Verdict: Jags lose, but cover. 23-17
5. Minnesota Vikings (+2) at Indianapolis Colts: The Vikings getting to 2-0 is somewhat of a storyline because they could be a feel good story, but we would have to call them a paper tiger either way. I also wouldn't mind watching Andrew Luck in week two. That said, I'm not getting my popcorn ready for this. Both of these teams are bad, but the Colts are at home, the underdog, and not facing the Bears defense this week.
Verdict: Colts win. 24-23.
4. Arizona Cardinals (-14) at New England Patriots: The last time the Pats and Cardinals played the final score was 47-7. Matt Leinart started that game. Kevin Kolb starts this one. Tom Brady is still pitching for the Patriots.

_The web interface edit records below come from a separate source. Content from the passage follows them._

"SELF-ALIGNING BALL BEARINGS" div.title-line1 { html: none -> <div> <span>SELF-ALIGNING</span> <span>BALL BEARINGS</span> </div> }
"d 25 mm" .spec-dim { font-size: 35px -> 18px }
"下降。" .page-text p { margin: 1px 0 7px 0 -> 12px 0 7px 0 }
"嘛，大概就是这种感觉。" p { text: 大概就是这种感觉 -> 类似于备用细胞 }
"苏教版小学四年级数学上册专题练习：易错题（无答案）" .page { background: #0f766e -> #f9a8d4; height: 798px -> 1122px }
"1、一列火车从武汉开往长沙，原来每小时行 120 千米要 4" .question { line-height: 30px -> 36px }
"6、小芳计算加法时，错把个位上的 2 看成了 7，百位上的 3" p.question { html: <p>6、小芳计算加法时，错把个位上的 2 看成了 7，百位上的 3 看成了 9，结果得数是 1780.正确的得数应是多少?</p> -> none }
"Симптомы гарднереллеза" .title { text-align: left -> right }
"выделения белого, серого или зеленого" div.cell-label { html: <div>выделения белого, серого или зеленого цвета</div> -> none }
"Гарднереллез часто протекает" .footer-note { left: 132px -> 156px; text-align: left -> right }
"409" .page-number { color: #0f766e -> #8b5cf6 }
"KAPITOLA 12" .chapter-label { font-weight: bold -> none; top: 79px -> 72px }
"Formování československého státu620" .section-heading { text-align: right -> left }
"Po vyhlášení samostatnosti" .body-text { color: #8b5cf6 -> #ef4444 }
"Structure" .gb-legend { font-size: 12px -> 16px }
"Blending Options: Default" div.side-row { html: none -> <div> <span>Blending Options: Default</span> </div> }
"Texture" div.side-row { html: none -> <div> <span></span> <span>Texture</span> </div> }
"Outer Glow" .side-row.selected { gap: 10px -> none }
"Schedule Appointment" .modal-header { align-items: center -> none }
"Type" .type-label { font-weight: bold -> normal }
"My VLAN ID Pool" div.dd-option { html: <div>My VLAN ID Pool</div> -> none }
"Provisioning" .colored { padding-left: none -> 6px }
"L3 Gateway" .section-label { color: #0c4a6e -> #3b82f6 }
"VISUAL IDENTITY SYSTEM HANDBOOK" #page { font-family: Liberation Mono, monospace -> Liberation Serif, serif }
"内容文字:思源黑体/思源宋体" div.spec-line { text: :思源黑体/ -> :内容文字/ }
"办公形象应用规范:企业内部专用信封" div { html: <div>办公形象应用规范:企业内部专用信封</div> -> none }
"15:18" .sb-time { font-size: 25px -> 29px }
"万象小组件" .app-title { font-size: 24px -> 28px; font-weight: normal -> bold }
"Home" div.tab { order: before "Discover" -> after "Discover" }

Verdict: Patriots win. 77-3.
3. Cleveland Browns (-7) at Cincinnati Bengals: I want to like the state of Ohio. I do. A.J. Green and Trent Richardson could be fun players to watch for a while. I'm still not going to watch though. Even though the Browns kept it close with the Eagles, the Bengals looked really bad at Monday Night and had one less day to get the taste out of their mouth.
Verdict: Browns lose and cover. 21-20.
2. Oakland Raiders (+3) at Miami Dolphins: Oakland lost at home game and the Dolphins looked bad against the Texans. These two teams have below average quarterbacks and below average expectations...all perfect recipes for a pick. The trouble with making it is trying to come up with a rationale for who. But let's keep it simple. The Dolphins greatest contribution to our culture is Ace Ventura. The Raiders greatest contribution to our culture is Bo Jackson in Tecmo Bowl. I'll take Ace over Bo. If someone picks the up button, Bo can be stopped. Ventura's engine doesn't stop.
Verdict: Dolphins win outright. 24-20.
1. Kansas City Chiefs (-3) at Buffalo Bills: A ratings dream scenario. Matt Cassel vs. Ryan Fitzpatrick. Jamaal Charles vs. C.J. Spiller. The Chiefs coach (who is it anyway?) vs. Chan Gailey. These two teams just don't like each other. In all seriousness, this is the lock of the week. The Chiefs gave up 40 points against the Falcons. The Bills gave up 48 against the Jets. A little arithmetic shows that these two teams combined to give up 88 points last week.
Verdict: Take the over on 44.5. Don't bet the game.